The production features set design by Tim Shortall, costume design by Matthew Wright, lighting design by Nick Richings, sound design by Jonathan Deans and wig and makeup design by Richard Mawbey. Orchestrations, Vocal Arrangements and Musical Supervision are by Jason Carr. Musical director is Todd Ellison.

Previews begin Tuesday, April 6 and will officially open on Sunday, April 18, 2010 at the Longacre Theatre, NYC.

DOUBT; A PARABLE the 2005 Tony Award winner for Best Play written by John Patrick Shanley. Directed by Ira David Wood III.

"What do you do when you’re not sure?"

Set in 1964, a nun confronts a priest after suspecting him of abusing a student. He denies the charges, and much of the play’s quick-fire dialogue tackles themes of religion, morality, and authority.

Featuring: Lynda Clark, David Henderson, Rasool Jahan and Michelle Wood.

April 9-18 at Theater in the Park in Raleigh, NC.

On April 11 patrons are invited to join David Crabtree from WRAL-TV and Father Mark Betti of St. Bernadette Church for a talkback with the cast after the performance.

POLAR BEARS by Mark Hadden. Directed by Jamie Lloyd.

'And I promise. I will carry on loving you when the lights go out. I will.'

John has never met anyone like Kay. When the moon is in the right phase, she is magnetic and amazingly alive. But when the darkness closes in, she is lost to another world, a world in which John does not belong.

One man's struggle to love, support and live with someone suffering from a psychological condition is beautifully captured with humor and pathos in this extraordinary new play by Mark Haddon, the author of The Curious Incident of The Dog in the Night-Time and A Spot of Bother.

The cast features Richard Coyle, Paul Hilton, Celia Imrie, David Leon, Jodhi May with Skye Bennett and Alice Sykes.

The design team includes; Set Designer: Soutra Gilmour - Lighting Designer: Jon Clark - Composers & Sound Designers Ben & Max Ringham.

Through May 22, 2010 at the Donmar Warehouse in London.

EVERYDAY RAPTURE Sherie Rene Scott’s semi-autobiographical play has been selected to replace the recently canceled Lips Together, Teeth Apart at the Roundabout Theatre Company, beginning performances on April 9 with opening set for April 29 at the American Airlines Theatre. The limited engagement plays through July 11.

Written by Scott and Dick Scanlan and directed by Michael Mayer, Everyday Rapture is the story of a young woman's psycho-sexual-spiritual journey on the rocky path that separates her mostly Mennonite past from her mostly Manhattan future.

With a cast led by Sherie Rene Scott, Everyday Rapture features Eamon Foley, Lindsay Mendez, Betsy Wolfe and songs made famous by David Byrne, Roberta Flack, Mister Rogers, The Supremes, and Judy Garland.


CAROLE KING AND JAMES TAYLOR their much-anticipated Troubadour Reunion tour, marking the 40th anniversary of the pair's breakthrough shows, kicked off their tour last week in Australia. This week the show are a two nighter opening Monday, April 5, at the Sydney Ent'ment Centre in Darling Harbour before moving on to New Zealand for a show Thursday at the Westpac Arena in Christchurch and a performance Saturday at the Vector Arena in Auckland.

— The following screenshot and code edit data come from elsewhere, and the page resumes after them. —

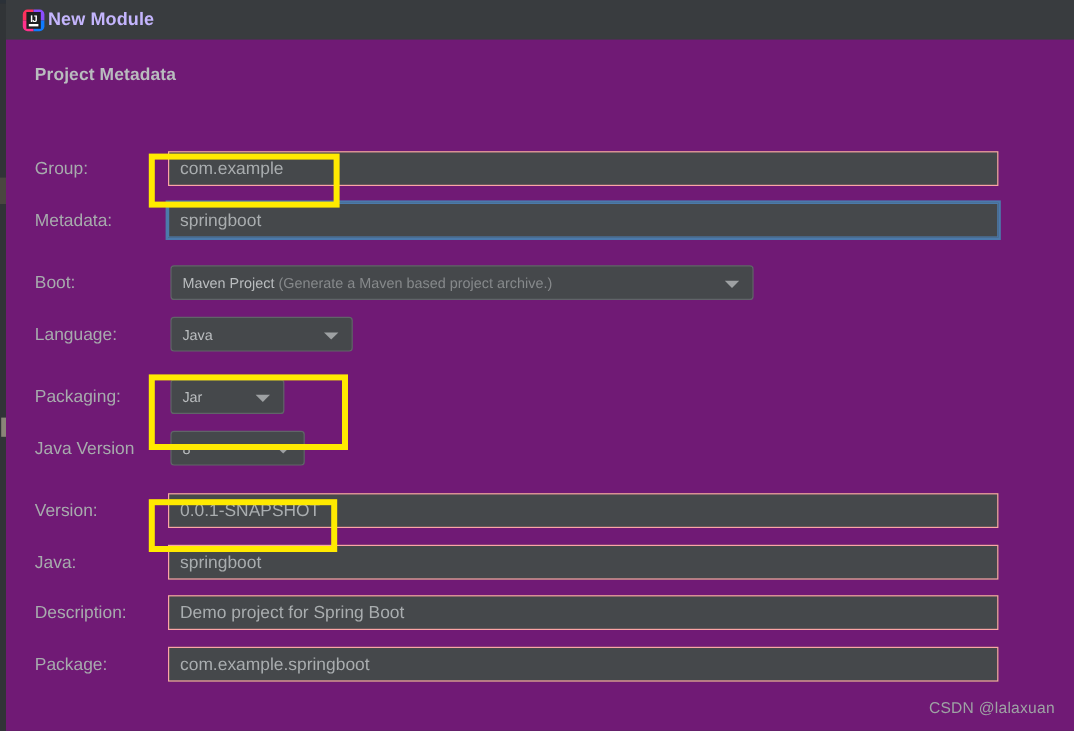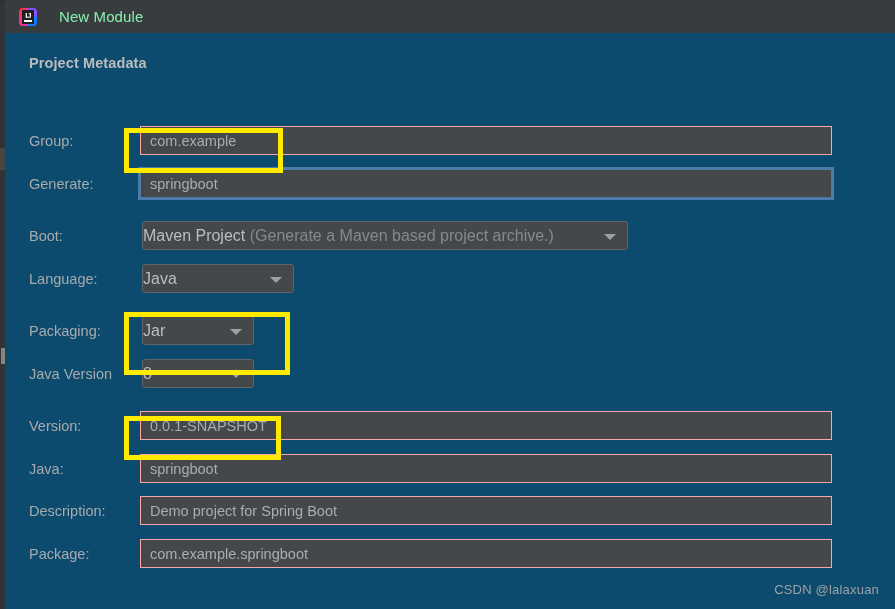--- a/index.html
+++ b/index.html
@@ -90,32 +90,33 @@
     text-align: center;
     letter-spacing: -0.5px;
   }
   #app-icon .underbar {
     position: absolute;
     left: 5px; top: 12px;
     width: 8px; height: 2px;
     background: #ffffff;
   }
   #title-text {
-    margin-left: 22px;
-    color: #86efac;
+    margin-left: 3px;
+    color: #c4b5fd;
     font-size: 15px;
     letter-spacing: 0.1px;
+    font-weight: bold;
   }
 
   
   #form {
     position: absolute;
     left: 5px; top: 33px;
     width: 890px; height: 576px;
-    background: #0c4a6e;
+    background: #701a75;
   }
 
   #section-title {
     position: absolute;
     left: 24px; top: 22px;
     color: #b9bcbe;
     font-size: 14.5px;
     font-weight: bold;
     letter-spacing: 0.1px;
   }
@@ -165,22 +166,23 @@
     top: 0;
     height: 29px;
     box-sizing: border-box;
     background: #45484b;
     border: 1px solid #606468;
     border-radius: 3px;
     display: flex;
     align-items: center;
   }
   .combo .val {
+    margin-left: 9px;
     color: #babdbf;
-    font-size: 16px;
+    font-size: 12px;
     white-space: nowrap;
   }
   .combo .val .dim { color: #86898b; }
   .combo .arrow {
     position: absolute;
     right: 11px;
     top: 50%;
     margin-top: -2px;
     width: 0; height: 0;
     border-left: 6px solid transparent;
@@ -237,21 +239,21 @@
     <div id="section-title">Project Metadata</div>
 
     <div class="row" style="top:93px;">
       <div class="lbl">Group:</div>
       <div class="textfield">
         <span class="val">com.example</span>
       </div>
     </div>
 
     <div class="row" style="top:136px;">
-      <div class="lbl">Generate:</div>
+      <div class="lbl">Metadata:</div>
       <div class="textfield focused">
         <span class="val">springboot</span>
       </div>
     </div>
 
     <div class="row" style="top:188px;">
       <div class="lbl">Boot:</div>
       <div class="combo" style="width:486px;">
         <span class="val"><span>Maven Project</span> <span class="dim">(Generate a Maven based project archive.)</span></span>
         <span class="arrow"></span>
@@ -261,21 +263,21 @@
     <div class="row" style="top:231px;text-align:right;">
       <div class="lbl">Language:</div>
       <div class="combo" style="width:152px;">
         <span class="val">Java</span>
         <span class="arrow"></span>
       </div>
     </div>
 
     <div class="row" style="top:283px;">
       <div class="lbl">Packaging:</div>
-      <div class="combo" style="width:112px;align-items:center;">
+      <div class="combo" style="width:95px;align-items:center;">
         <span class="val">Jar</span>
         <span class="arrow"></span>
       </div>
     </div>
 
     <div class="row" style="top:326px;">
       <div class="lbl">Java Version</div>
       <div class="combo" style="width:112px;">
         <span class="val">8</span>
         <span class="arrow"></span>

DUNCAN SHEIK WITH THE SAN FRANCISCO SYMPHONY with music by French composers Gounod, Vivier, Poulenc, and the World Premiere of Duncan Sheik's suite of songs from his latest work, Whisper House, with newly commissioned orchestrations for each piece, arranged by Simon Hale and conducted by Edwin Outwater and performed by a 90+ piece orchestra. The songs are from the Whisper House musical, Sheik's follow-up to his score for the Tony-winning Broadway musical Spring Awakening. April 7-10 Davis Symphony Hall in San Francisco.

LESLIE UGGAMS The Tony Award winner is performing a three-week engagement at the Cafe Carlyle in NYC through April 17. The acclaimed singing actress is backed by a five-member band led by music director Don Rebic on piano: Aaron Heick (woodwinds), Steve Bargonetti (guitar), Ray Kidlay (bass) and Buddy Williams (drums).

REBA McENTIRE AND GEORGE STRAIT in the spotlight Thursday, April 8, at the Qwest Center in Omaha. On Friday the show is at the Sprint Center in Kansas City. Saturday finds them at the Wells Fargo Arena in Des Moines, IA.

BON JOVI on stage Wednesday, April 7, at the Xcel Energy Center in Saint Paul, MN. On Saturday the tour stops at the American Airlines Center in Dallas, TX.

TAYLOR SWIFT opens a two night stand Tuesday, April 6, at the Pepsi Center in Denver. On Saturday the show is at Save MartCenter in Fresno, CA.

WEDNESDAY NIGHT AT THE IGUANA with hosts Dana Lorge and Richard Skipper. Bill Zeffiro on keyboard & Saadi Zain on bass. Wednesday's guests include: Charisma Esther Beckman (featuring Nina Grand, Scott LaChance, Mike Mulligan, Paul Auriemma, Joe Clenents, and MD Mike Leshowitz), Sina Lewis, Cindy Marchionda, RJ Shaw, Susan Winter. April 7, Iguana VIP Lounge, NYC.

BLACK EYED PEAS take to the stage Wednesday, April 7, at the ARCO Arena in Sacramento, CA. On Saturday they perform at the Dome in Tacoma, WA.

MICHAEL BUBLE in the spotlight Tuesday, April 6, at the Oracle Arena in Oakland, CA. On Thursday he'll be delighting the crowd at the US Airways Center in Phoenix. Friday finds him at the Staples Center in Los Angeles.

CARRIE UNDERWOOD performs Tuesday, April 6, at the Schottenstein Center in Columbus, OH. On Wednesday the show is at the Civic Center in Peoria, IL. On Friday she's on stage at the Conseco Fieldhouse in Indianapolis and on Saturday the tour stops at the Metro Centre in Rockford, IL.

CHITA RIVERA performs Friday, April 9, at the Philharmonic Center for the Arts in Naples, FL.

ALICIA KEYS brings her talents to the Staples Center in Los Angeles on Tuesday, April 6.

PAULA POUNDSTONE telling funny stories Friday, April 9, at The Music Hall in Portsmouth, NH. On Saturday she'll be getting laughs at the Sandler Center for the Performing Arts in Virginia Beach, VA.


Sir James Galway
the northern Ireland-born virtuoso flutist from Belfast, nicknamed The Man With the Golden Flute who fell down a flight of stairs in Lucerne, Switzerland and broke both of his arms.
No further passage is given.